* What is needed *
Would you output all the lines below precisely as they stand, leaving each picture out?

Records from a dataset
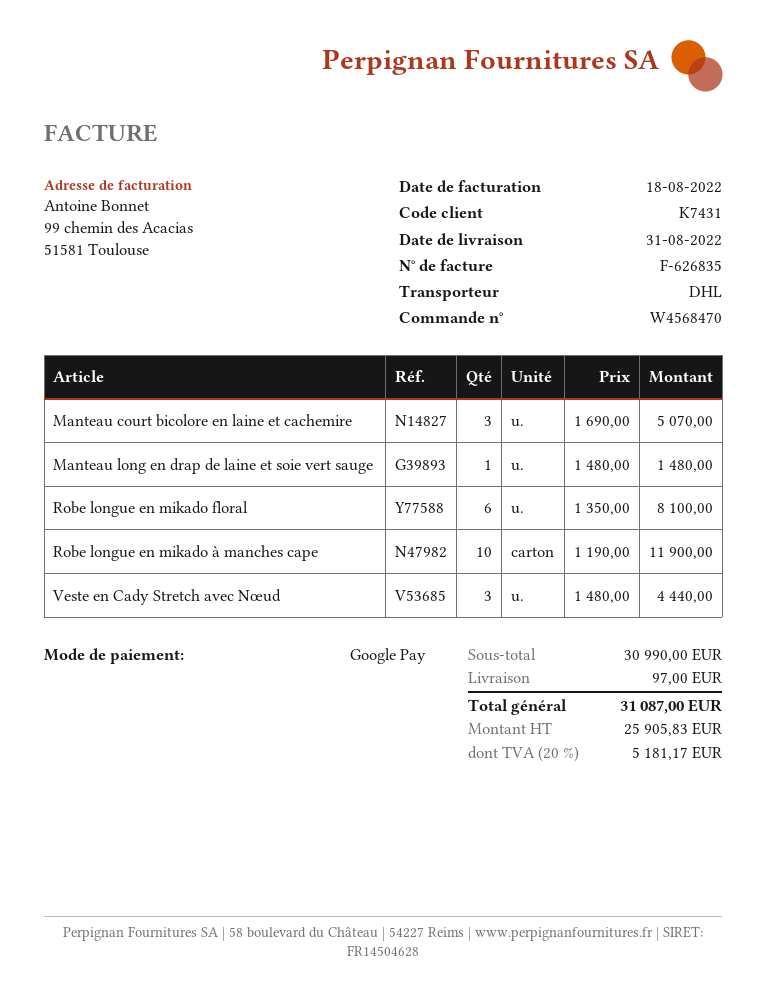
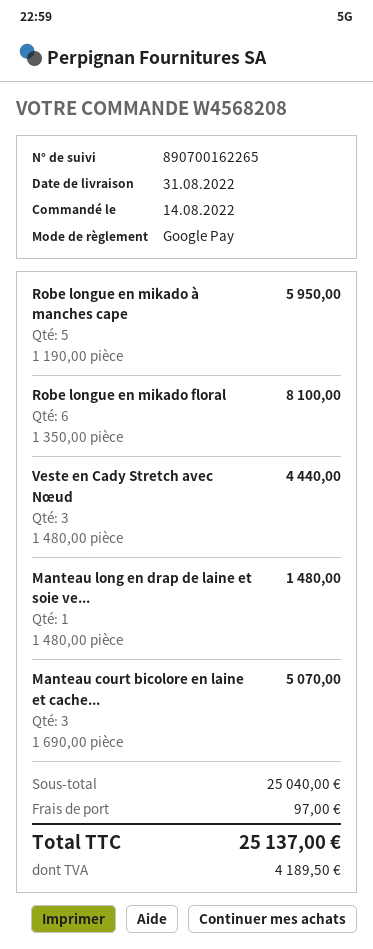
order number: W4568470 -> W4568208
Robe longue en mikado à manches cape: 10 x 1190.00 = 11900.00 -> 5 x 1190.00 = 5950.00
subtotal: 30990.00 -> 25040.00
tax: 5181.17 -> 4189.50
total: 31087.00 -> 25137.00

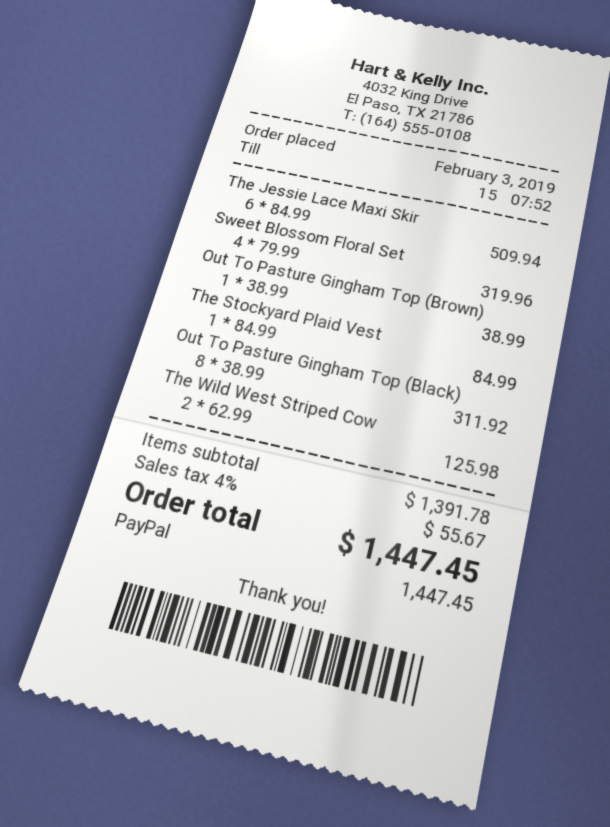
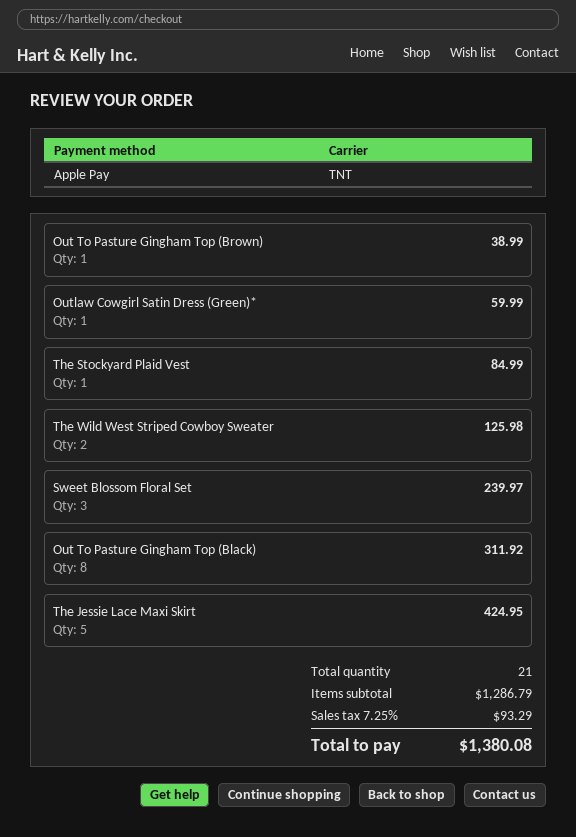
payment method: PayPal -> Apple Pay
The Jessie Lace Maxi Skir: 6 for 509.94 -> 5 for 424.95
Sweet Blossom Floral Set: 4 for 319.96 -> 3 for 239.97
Outlaw Cowgirl Satin Dress (Green)*: none -> 1 for 59.99
subtotal: 1391.78 -> 1286.79
tax: 4% = 55.67 -> 7.25% = 93.29
total: 1447.45 -> 1380.08

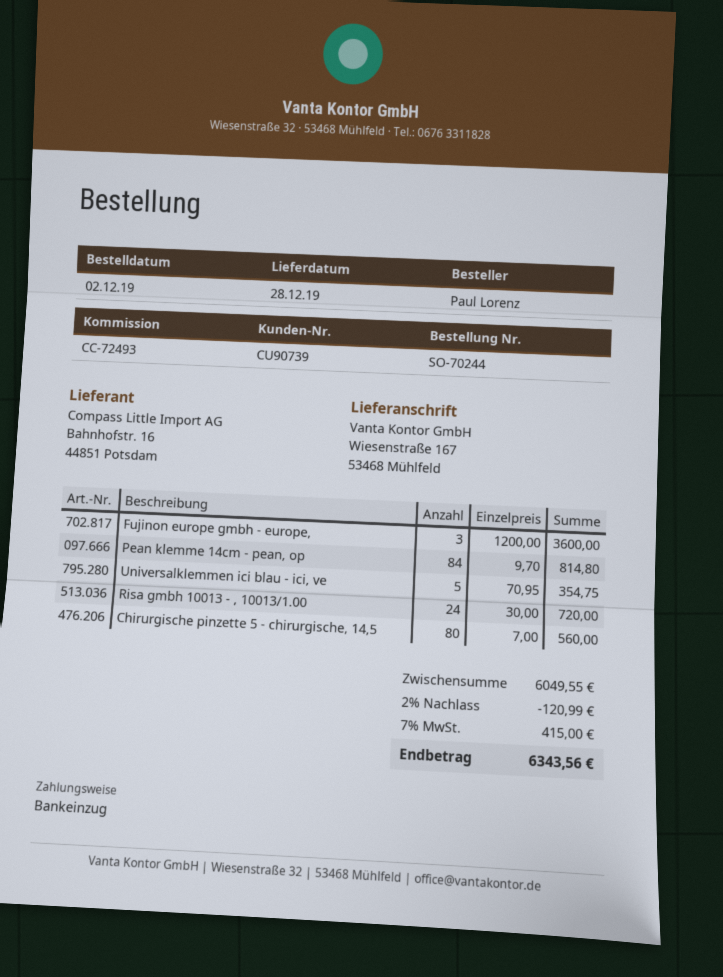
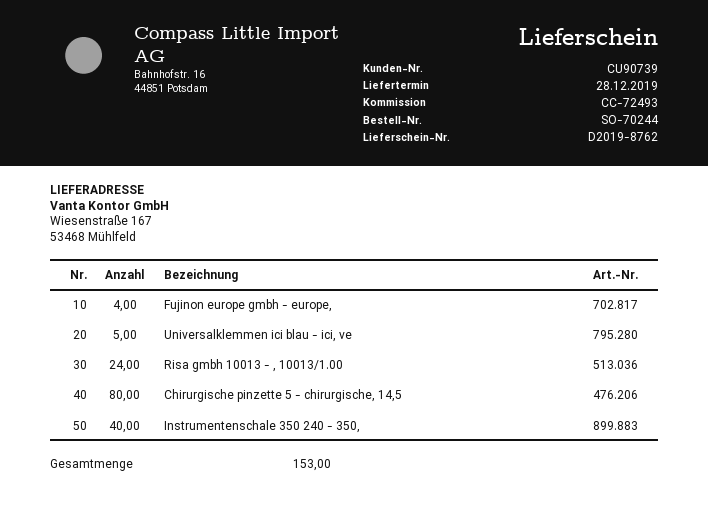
Fujinon europe gmbh - europe,: 3 -> 4
Pean klemme 14cm - pean, op: 84 -> none
Instrumentenschale 350 240 - 350,: none -> 40

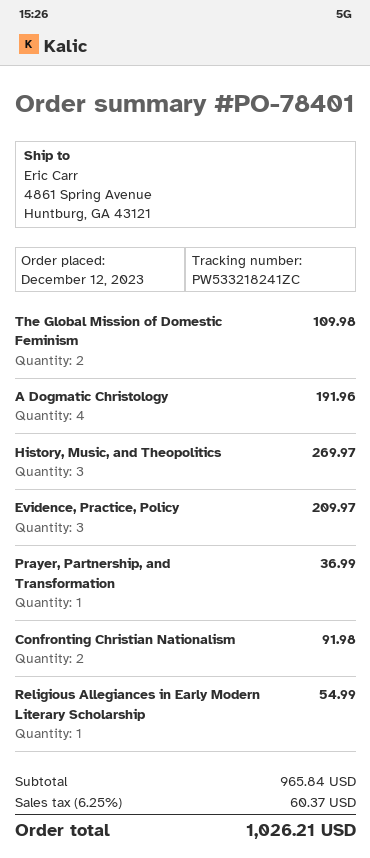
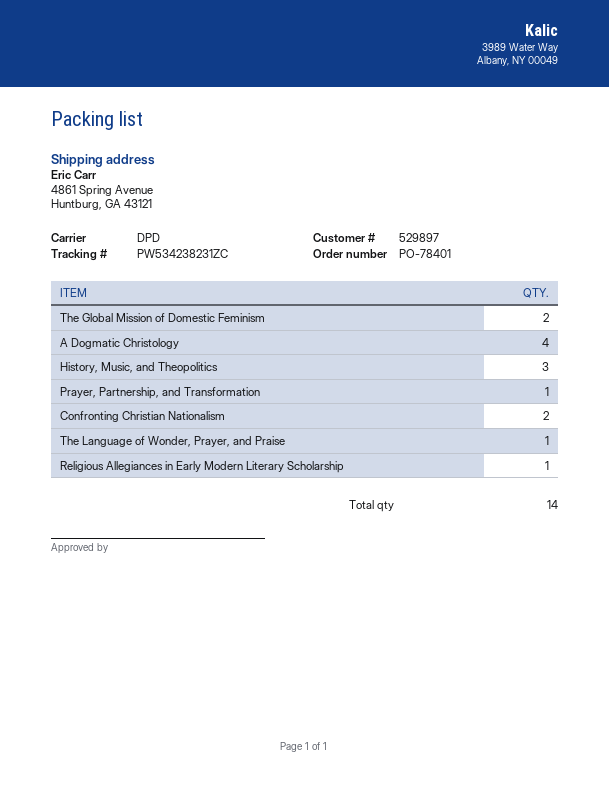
tracking number: PW533218241ZC -> PW534238231ZC
Evidence, Practice, Policy: 3 -> none
The Language of Wonder, Prayer, and Praise: none -> 1

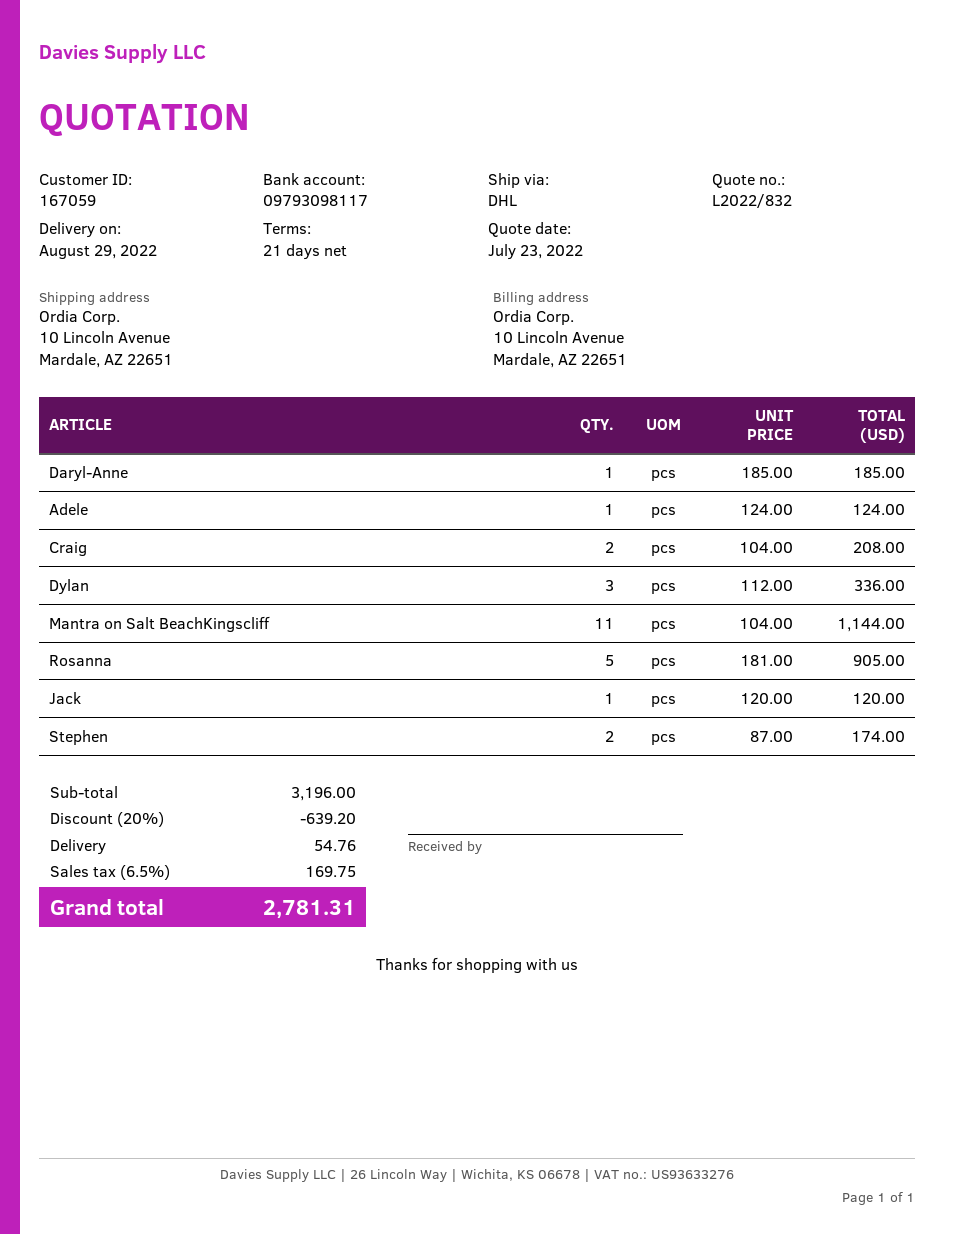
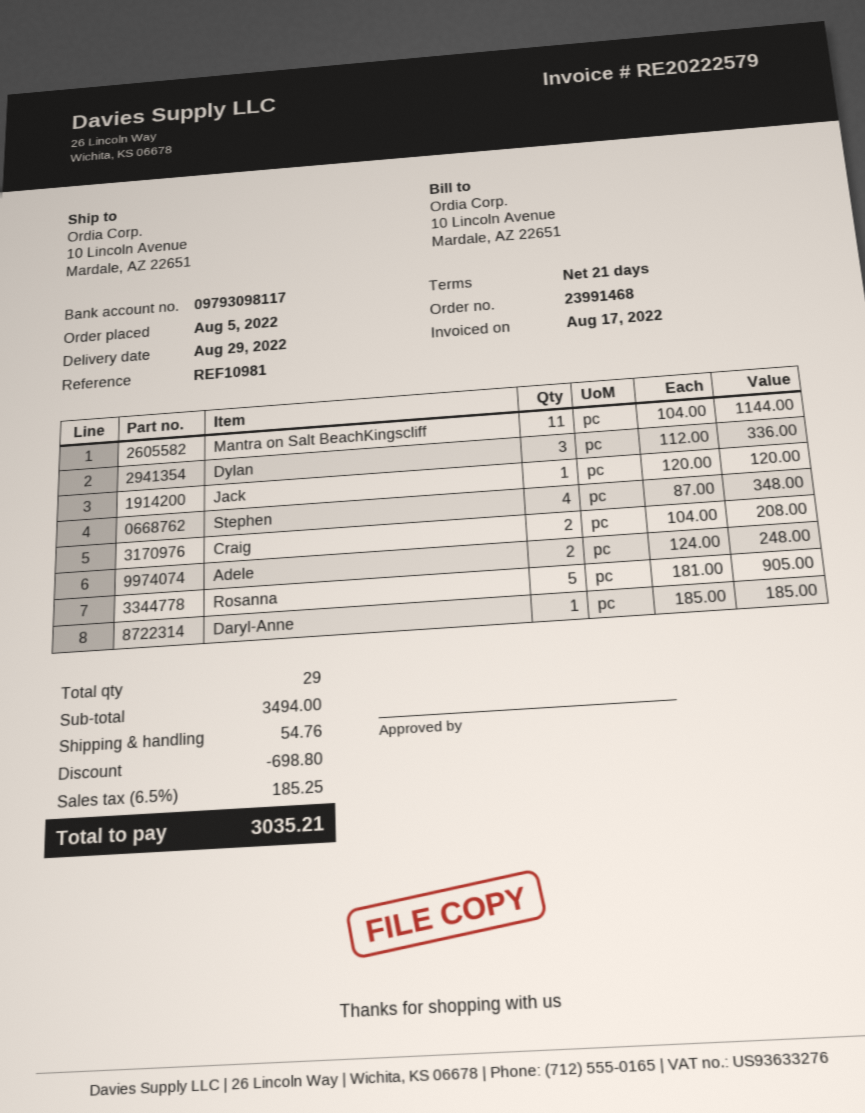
Adele: 1 x 124.00 = 124.00 -> 2 x 124.00 = 248.00
Stephen: 2 x 87.00 = 174.00 -> 4 x 87.00 = 348.00
subtotal: 3196.00 -> 3494.00
discount: 639.20 -> 698.80
tax: 6.5% = 169.75 -> 6.5% = 185.25
total: 2781.31 -> 3035.21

* Solution below *
order number: W4568470 -> W4568208
Robe longue en mikado à manches cape: 10 x 1190.00 = 11900.00 -> 5 x 1190.00 = 5950.00
subtotal: 30990.00 -> 25040.00
tax: 5181.17 -> 4189.50
total: 31087.00 -> 25137.00

payment method: PayPal -> Apple Pay
The Jessie Lace Maxi Skir: 6 for 509.94 -> 5 for 424.95
Sweet Blossom Floral Set: 4 for 319.96 -> 3 for 239.97
Outlaw Cowgirl Satin Dress (Green)*: none -> 1 for 59.99
subtotal: 1391.78 -> 1286.79
tax: 4% = 55.67 -> 7.25% = 93.29
total: 1447.45 -> 1380.08

Fujinon europe gmbh - europe,: 3 -> 4
Pean klemme 14cm - pean, op: 84 -> none
Instrumentenschale 350 240 - 350,: none -> 40

tracking number: PW533218241ZC -> PW534238231ZC
Evidence, Practice, Policy: 3 -> none
The Language of Wonder, Prayer, and Praise: none -> 1

Adele: 1 x 124.00 = 124.00 -> 2 x 124.00 = 248.00
Stephen: 2 x 87.00 = 174.00 -> 4 x 87.00 = 348.00
subtotal: 3196.00 -> 3494.00
discount: 639.20 -> 698.80
tax: 6.5% = 169.75 -> 6.5% = 185.25
total: 2781.31 -> 3035.21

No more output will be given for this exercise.